Micron Technology (NASDAQ:MU)
- Recent Financials: In fiscal Q3 2025 (ended May 29, 2025), Micron reported revenue of US$9.30 billion, up from US$8.05 billion in the previous quarter, and from US$6.81 billion in Q3 2024. GAAP net income was US$1.89 billion (US$1.68 per diluted share). Non-GAAP net income stood at US$2.18 billion (US$1.91 per share). Operating cash flow was US$4.61 billion.
- Margin & Segment Trends: Gross margins (non-GAAP) rose to ~39.0% in Q3, up from ~28% in Q3 2024. DRAM revenue was about US$7.1 billion, accounting for the majority of total revenue; NAND contributed less and saw slower year-over-year growth. High-bandwidth memory (HBM) segment showed nearly 50% sequential growth.
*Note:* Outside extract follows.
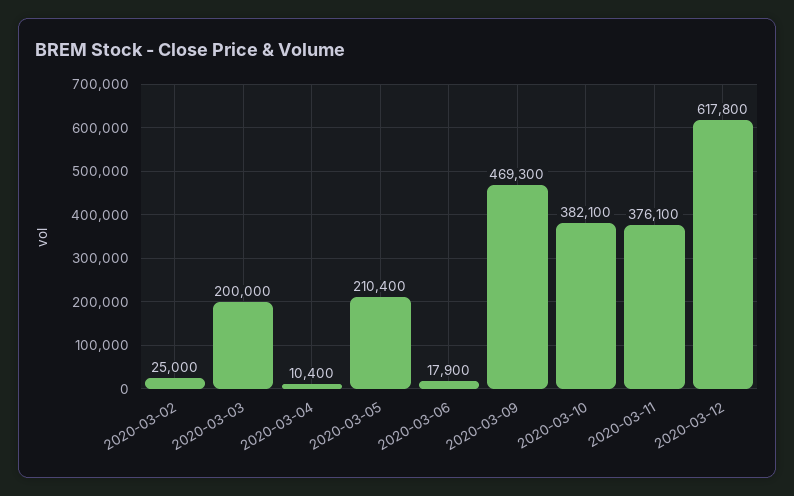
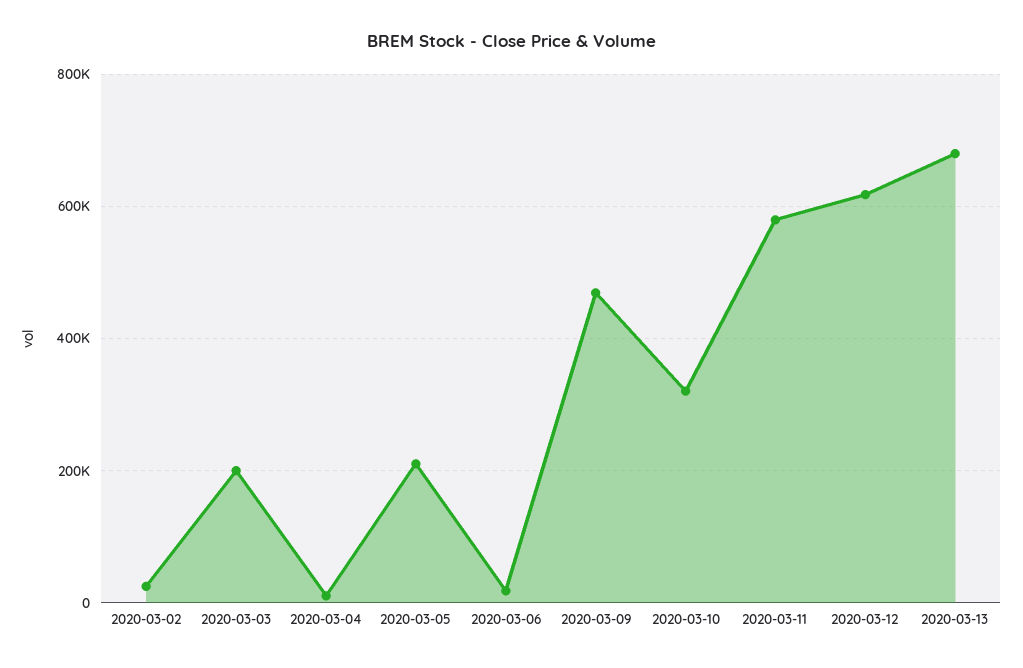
2020-03-10: 382100 -> 320000
2020-03-11: 376100 -> 580000
2020-03-13: none -> 680000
- Outlook & Forecast: Micron projects Q4 2025 revenue around US$10.7 billion ± US$300 million. It anticipates improved margins, and earnings per share in non-GAAP terms of approx. US$2.50 ± US$0.15.
- Stock Performance: MU’s YTD returns stand at 86.34%.
Broader Trends & Drivers
- AI-Related Memory Demand: Companies involved in memory (DRAM, HBM) are seeing accelerating demand, particularly from data center and AI infrastructure users. Micron’s Q3 results reflect this, with data center revenue more than doubling year over year, and HBM showing large sequential growth.
- Commercial AI & Government Spending: Palantir’s revenue growth is influenced by its U.S. commercial segment, which has nearly doubled, in addition to government contracts. Its raised guidance reflects expectations of continued demand.
- Margin Improvement & Cash Flow: In many of these companies, gross margins and free cash flow have improved. For example, Micron’s free cash flow and gross margins rose in Q3 vs earlier periods.
- Valuation Sensitivity & Forecasts: Elevated expectations appear built into many stocks. Forecasts for revenue and earnings are being raised in some cases. For example, Micron’s guidance for Q4 revenue is higher than earlier estimates. Palantir also lifted its FY2025 outlook.
Risks & Metrics to Monitor
- Price vs Demand Balance: Some segments (e.g. memory, DRAM / NAND) may face downward pressure on average selling prices even if demand remains high. Monitoring ASPs, bit growth vs price decline is important. (Micron’s Q3 saw bit shipments increasing, but some price softening in certain segments.)
- Cost & Supply Chain Pressure: Capital expenditures, yield challenges (especially in advanced nodes or cutting-edge memory technology), and input costs can impact margin. Micron’s expansions and new fabs are capital-intensive.
- Regulatory / Export Controls: For companies with international exposure or reliance on governmental contracts (Palantir, for example), changes in export laws, trade policy, or regulation of AI/data usage could have material effects.
- Guidance vs Expectations: Whether future revenue guidance and earning per share estimates are met or missed will likely influence stock performance. The gap between forecasts and actuals is a key metric.
- Micron’s stock has gained over 50% in 2025 through mid-year and mid-late year in many reports.
Palantir Technologies and Micron Technology have emerged as two of the most closely watched NASDAQ performers in 2025, each riding demand tied to artificial intelligence, commercial software, and advanced memory. Palantir’s rapid U.S. commercial expansion and improved government revenue have driven higher full-year guidance, while Micron’s data center and high-bandwidth memory segments underpin rising revenue forecasts and margin expansion.